Getting to the why behind Docker

Feb 12, 2024

Docker is ubiquitous

I came in that day with a plan to deploy a new micro-service in production that afternoon. Within a few operations, I had gotten most of my infrastructure stood up and just needed to make a minor tweak to my Dockerfile. Facing the end of the day and with my goal in sight, I realised just how much I took Docker and by extension, containers, for granted.

Every day, thousands of applications are deployed consistently, reliably, on any infrastructure. All thanks to Docker and containerization.

Far from the cries of “it works on my machine”, it not only works on your machine, but it works on everyone else’s, too. With a few short lines of code we can package our application and its dependencies and run it anywhere.

As the mental image of shipping containers evokes, we can similarly stack multiple containers on a single server or virtual machine. This is because containers are lightweight and isolated.

From the first demo of Docker at Pycon in March 2013 by Docker founder Solomon Hykes, Docker’s popularity has exploded.

How did we get here though?

Computers are expensive

Much like buying an expensive rig only to play Stardew Valley (this is still a solid life-choice, to be clear), we want to find ways to leverage that expensive machine of ours to run more applications, especially if we have more resources to make use of.

Of course this works best if we don’t have to worry about other flat-mates applications using all our stuff. So we want to keep them isolated and thinking they have the whole ̶p̶l̶a̶c̶e̶ server to themselves, this protects us, and them. We also want to make sure they don’t take more than their fair share of the ̶f̶o̶o̶d̶ server resources.

As a part of my job, I need to make sure that we’re not only deploying applications securely, but that ultimately, we’re able to cut down on infrastructure costs and maintenance. I am incentivised to find mechanisms that make it cheaper for me to deploy and run my applications whilst maximizing the utility of the underlying hardware.

Enter virtualisation

The epitome of fake it til you make it, a Virtual Machine (VM) is the software replication of real hardware architecture. CPU, Storage, Network adapters are all represented as a virtualized hardware stack and it comes with its own guest operating system (OS).

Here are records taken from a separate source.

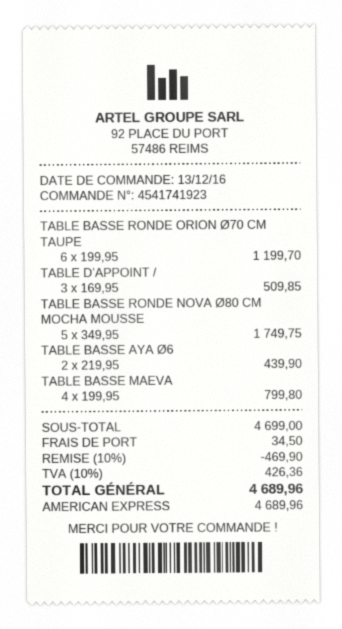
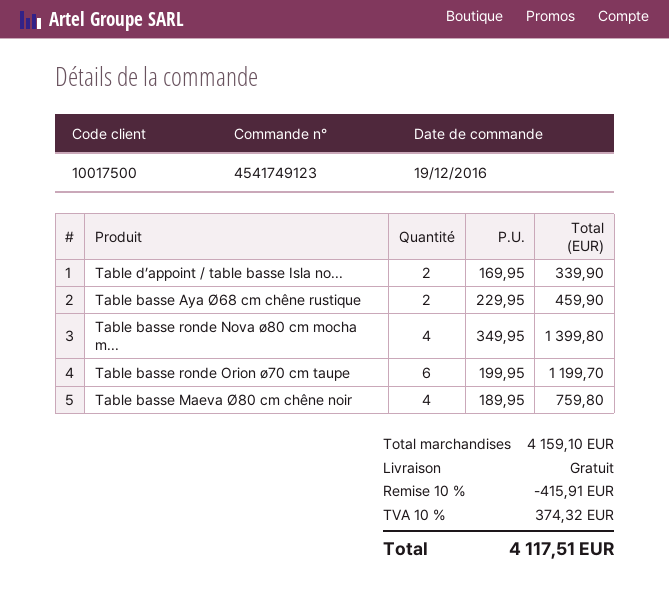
order number: 4541741923 -> 4541749123
order date: 2016-12-13 -> 2016-12-19
TABLE D’APPOINT /: 3 x 169.95 = 509.85 -> 2 x 169.95 = 339.90
TABLE BASSE RONDE NOVA Ø80 CM MOCHA MOUSSE: 5 x 349.95 = 1749.75 -> 4 x 349.95 = 1399.80
TABLE BASSE AYA Ø6: 2 x 219.95 = 439.90 -> 2 x 229.95 = 459.90
TABLE BASSE MAEVA: 4 x 199.95 = 799.80 -> 4 x 189.95 = 759.80
subtotal: 4699.00 -> 4159.10
discount: 10% = 469.90 -> 10% = 415.91
shipping: 34.50 -> 0.00
tax: 10% = 426.36 -> 10% = 374.32
total: 4689.96 -> 4117.51

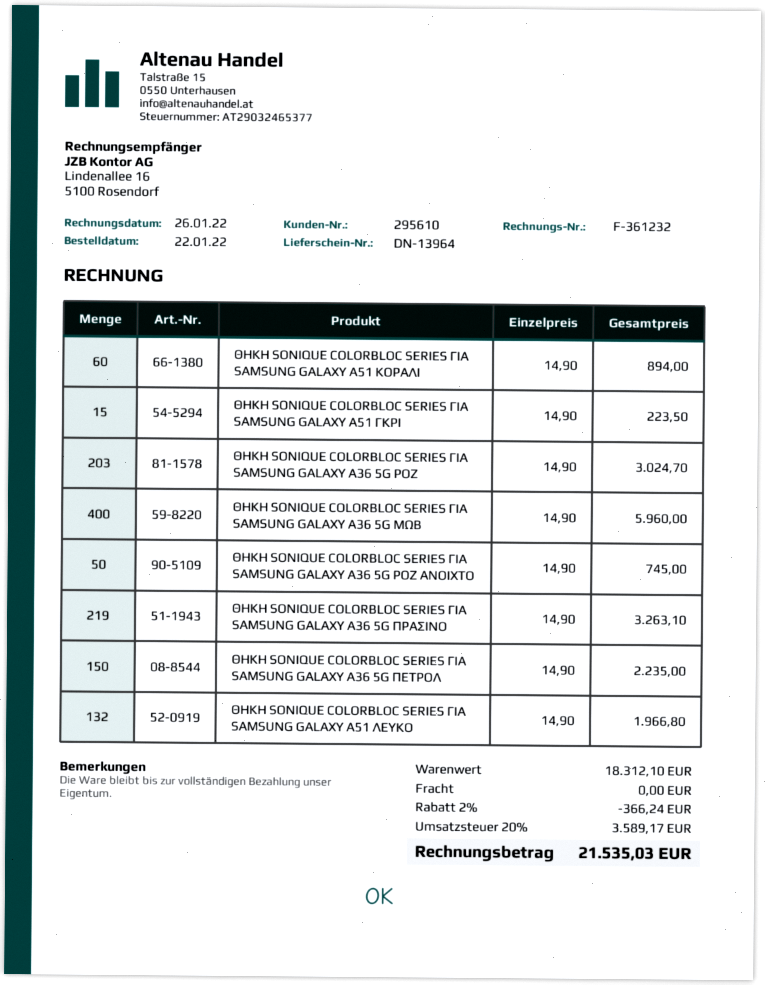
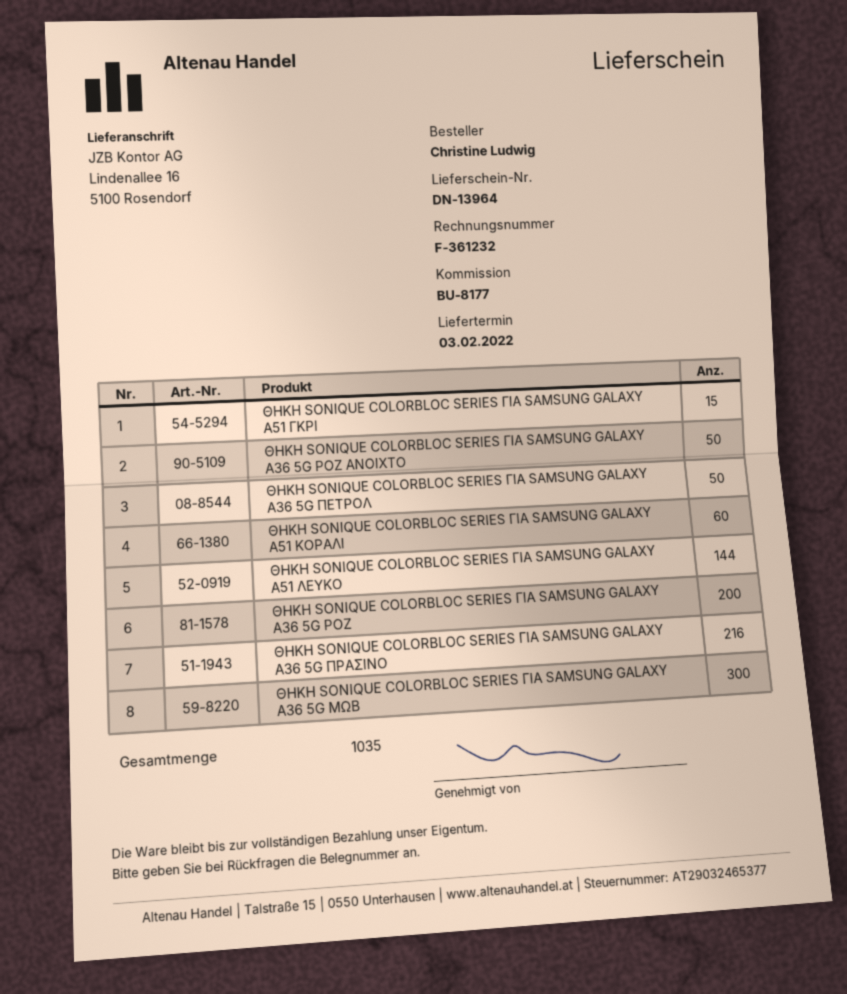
ΘΗΚΗ SONIQUE COLORBLOC SERIES ΓΙΑ SAMSUNG GALAXY A36 5G ΡΟΖ: 203 -> 200
ΘΗΚΗ SONIQUE COLORBLOC SERIES ΓΙΑ SAMSUNG GALAXY A36 5G ΜΩΒ: 400 -> 300
ΘΗΚΗ SONIQUE COLORBLOC SERIES ΓΙΑ SAMSUNG GALAXY A36 5G ΠΡΑΣΙΝΟ: 219 -> 216
ΘΗΚΗ SONIQUE COLORBLOC SERIES ΓΙΑ SAMSUNG GALAXY A36 5G ΠΕΤΡΟΛ: 150 -> 50
ΘΗΚΗ SONIQUE COLORBLOC SERIES ΓΙΑ SAMSUNG GALAXY A51 ΛΕΥΚΟ: 132 -> 144

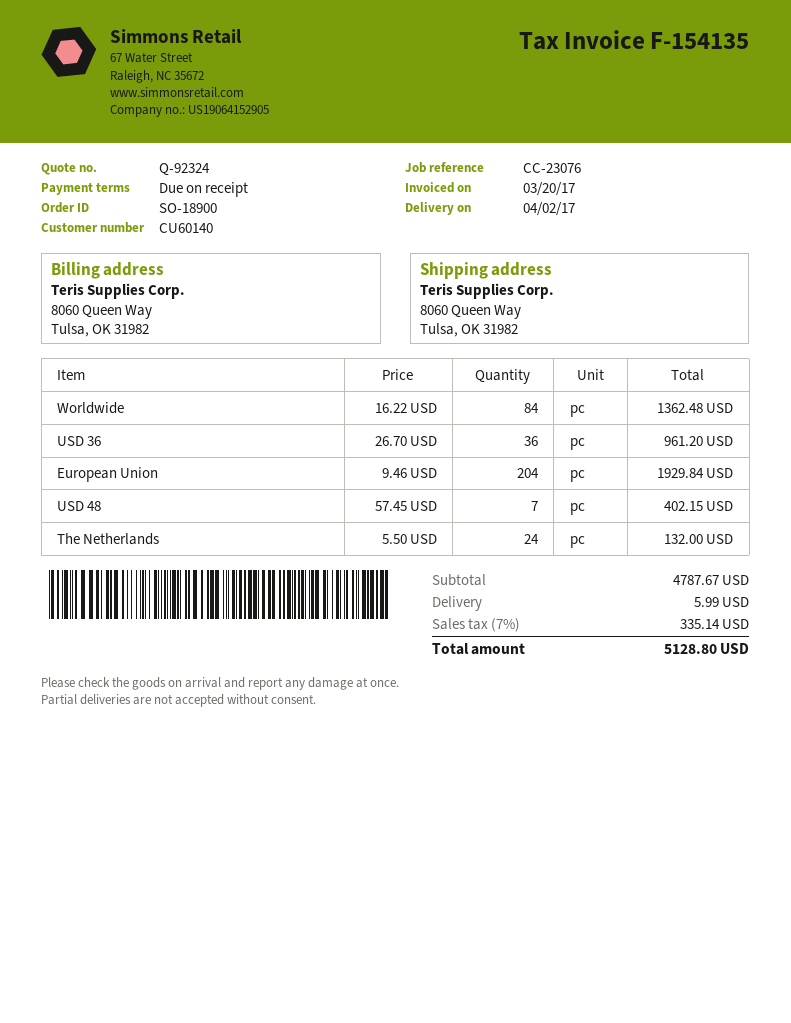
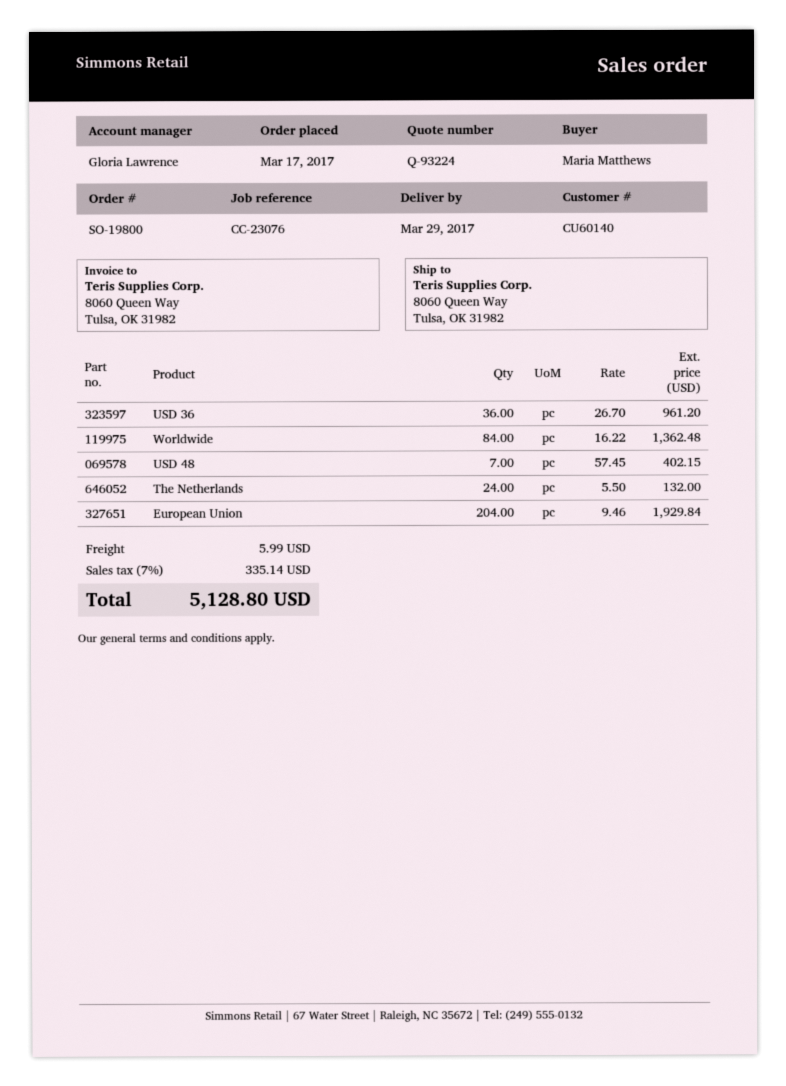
quote number: Q-92324 -> Q-93224
order number: SO-18900 -> SO-19800
delivery date: 2017-04-02 -> 2017-03-29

Now we have a software representation of something we’d typically think about as a physical device. Meanwhile, to utilise the resources of our underlying physical hardware, we can leverage a hypervisor as a bridge of sorts to manage the allocation of resources to our various guest VM’s.

Virtual Machines on physical hardware via a Hypervisor

This now allows us to deploy isolated applications on top of full OS’s and gives us better bang for the buck on our hardware.

There are of course some downsides.

We can’t dynamically adjust our compute and/or memory needs, which hurts our ability to respond to changes in workload.
We have a larger resource overhead as a result of running a full operating system in each virtual machine. We incur the cost of this overhead for every VM on the hardware.
We can struggle with portability (moving VM’s from one machine to another).

We’ve been able to accomplish our goal of leveraging more out of our hardware, and we’ve got some great isolation going, but we’re not particularly efficient about how we allocate those resources, and change is hard.

We can do better, and we did.

Back to the future

Psst. Want a spoiler as to why Docker is so successful? It “just” provided a nice abstraction layer over work already done in Linux, that, along with images and layers, has ultimately enabled it to be as ubiquitous as it’s become.

So what was that work?

Well, it turns out Linux was already starting to build the tools for containerization, enabling the small blast radius for changes and security benefits we’ve come to enjoy and eventually leading to the Open Container Initiative (OCI). Docker is just one implementation of the OCI specification.

Two areas that made this possible were Namespaces and Control Groups.

Know how we want to keep our application isolated? Namespaces allow us to isolate processes whilst still using the same kernel as the host. This means we get all the isolation, with very little overhead in comparison.

Isolated processes per namespace credit: https://medium.com/@saschagrunert/demystifying-containers-part-i-kernel-space-2c53d6979504

Before, if we wanted isolation, we had to spin up a full operating system, now we can just make use of the features the operating system already has to give us that same isolation.

Control Groups (cgroups) are what enables us to support the management of our hardware resources for our container process. Enabling us to respond to the changing requirements of our application.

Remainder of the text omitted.